Le thème de ce débat était « Quel rôle pour les élus ? Quels défis pour les territoires ? ». Parmi les sujets abordés, le projet de loi sur la transition énergétique a occupé une place certaine. L'occasion de faire le point. 

En premier lieu, il est de plus en plus vraisemblable que le Gouvernement a choisi d'accélérer la rédaction de ce texte qui compterait déjà de nombreux articles (150 dispositions selon plusieurs sources). Plusieurs réunions interministérielles auraient déjà été organisées pour valider le contenu des titres 1 à 4 du texte. Le projet de loi pourrait être présenté au Conseil économique, social et environnemental le 1er avril 2014, après la période des élections municipales.

Les conditions exactes d'examen du texte à l'Assemblée nationale ne sont pour l'heure pas arrêtées. L'hypothèse d'une commission spéciale qui réunirait des députés membres de la commission des affaires économiques et et de la commission du développement durable n'est pas pour l'heure validée mais pas non plus définitivement écartée. Cette hésitation est très difficilement compréhensible dés l'instant où la commission du développement durable de l'Assemblée nationale est compétente pour les aspects environnementaux et climatiques du projet de loi.

Ces informations sont bien sûr à prendre avec prudence dés lors qu'aucun ministre n'a pour l'heure confirmé officiellement ce calendrier. Elles sont toutefois partagées par de nombreux acteurs. Et le Gouvernement a sans doute pour ambition (légitime) d'engager la discussion sur ce texte avant la prochaine conférence environnementale qui se tiendra en septembre prochain. Une chose est certaine : les premières versions du  texte lui-même circulent peu.

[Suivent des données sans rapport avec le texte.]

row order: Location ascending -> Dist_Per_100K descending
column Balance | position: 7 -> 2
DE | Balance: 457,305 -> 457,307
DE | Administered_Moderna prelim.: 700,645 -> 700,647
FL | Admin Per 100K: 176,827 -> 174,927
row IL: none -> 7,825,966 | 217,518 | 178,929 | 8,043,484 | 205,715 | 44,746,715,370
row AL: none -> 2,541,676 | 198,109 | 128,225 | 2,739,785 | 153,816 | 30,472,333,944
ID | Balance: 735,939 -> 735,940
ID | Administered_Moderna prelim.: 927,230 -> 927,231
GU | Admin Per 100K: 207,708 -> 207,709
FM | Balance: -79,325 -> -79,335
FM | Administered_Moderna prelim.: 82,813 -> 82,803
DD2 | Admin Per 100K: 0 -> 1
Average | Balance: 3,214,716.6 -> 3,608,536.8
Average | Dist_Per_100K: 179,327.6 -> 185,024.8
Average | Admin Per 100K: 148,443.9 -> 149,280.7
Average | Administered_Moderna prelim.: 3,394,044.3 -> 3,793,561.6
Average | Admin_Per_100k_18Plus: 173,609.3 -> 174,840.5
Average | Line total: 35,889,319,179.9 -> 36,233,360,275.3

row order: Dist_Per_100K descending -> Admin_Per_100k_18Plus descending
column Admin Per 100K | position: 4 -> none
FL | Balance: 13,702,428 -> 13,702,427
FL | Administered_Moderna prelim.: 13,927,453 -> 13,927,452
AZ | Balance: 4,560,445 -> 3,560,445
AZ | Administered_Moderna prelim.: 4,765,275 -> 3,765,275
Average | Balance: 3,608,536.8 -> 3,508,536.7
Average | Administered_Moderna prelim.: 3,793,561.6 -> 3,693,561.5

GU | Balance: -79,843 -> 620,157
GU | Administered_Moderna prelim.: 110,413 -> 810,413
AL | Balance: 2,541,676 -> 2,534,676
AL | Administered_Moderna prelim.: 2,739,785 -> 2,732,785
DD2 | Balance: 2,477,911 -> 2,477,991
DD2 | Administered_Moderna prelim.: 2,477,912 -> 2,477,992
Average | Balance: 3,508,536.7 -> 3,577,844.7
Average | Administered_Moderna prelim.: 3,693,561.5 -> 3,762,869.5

En deuxième lieu, il m'a semblé ressortir des débats une attente très forte quant à cette loi. Trop forte peut être. Tour à tour, des participants - avec des interventions souvent très riches - à ce troisième débat des Mardis de l'avenir ont demandé à ce que cette loi soit une loi de décentralisation énergétique, une loi sociale, une loi de simplification, une loi qui précise le cadre des énergies marines renouvelables, qui libère et mutualise les initiatives locales, qui engage les prochaines lois de finances etc.. etc...

Un célèbre sociologue avait déclaré que "on ne change pas la société par décret". Cela est valable sans doute pour la loi. Une loi n'est pas une baguette magique et peut au demeurant demeurer absolument inappliquée. La loi de transition énergétique sera de surcroît une loi de programme qui devra être cohérente avec les objectifs et dispositions du droit de l'Union européenne en la matière. Car on l'oublie trop souvent : la transition énergétique se fait aussi et peut être d'abord à l'échelle de l'Europe. Un paquet européen énergie climat est au demeurant en cours d'élaboration et il convient de lui apporter la plus grande attention. Enfin et surtout, la transition énergétique ne suppose pas qu'une loi mais, également, une évolution de notre culture de l'énergie.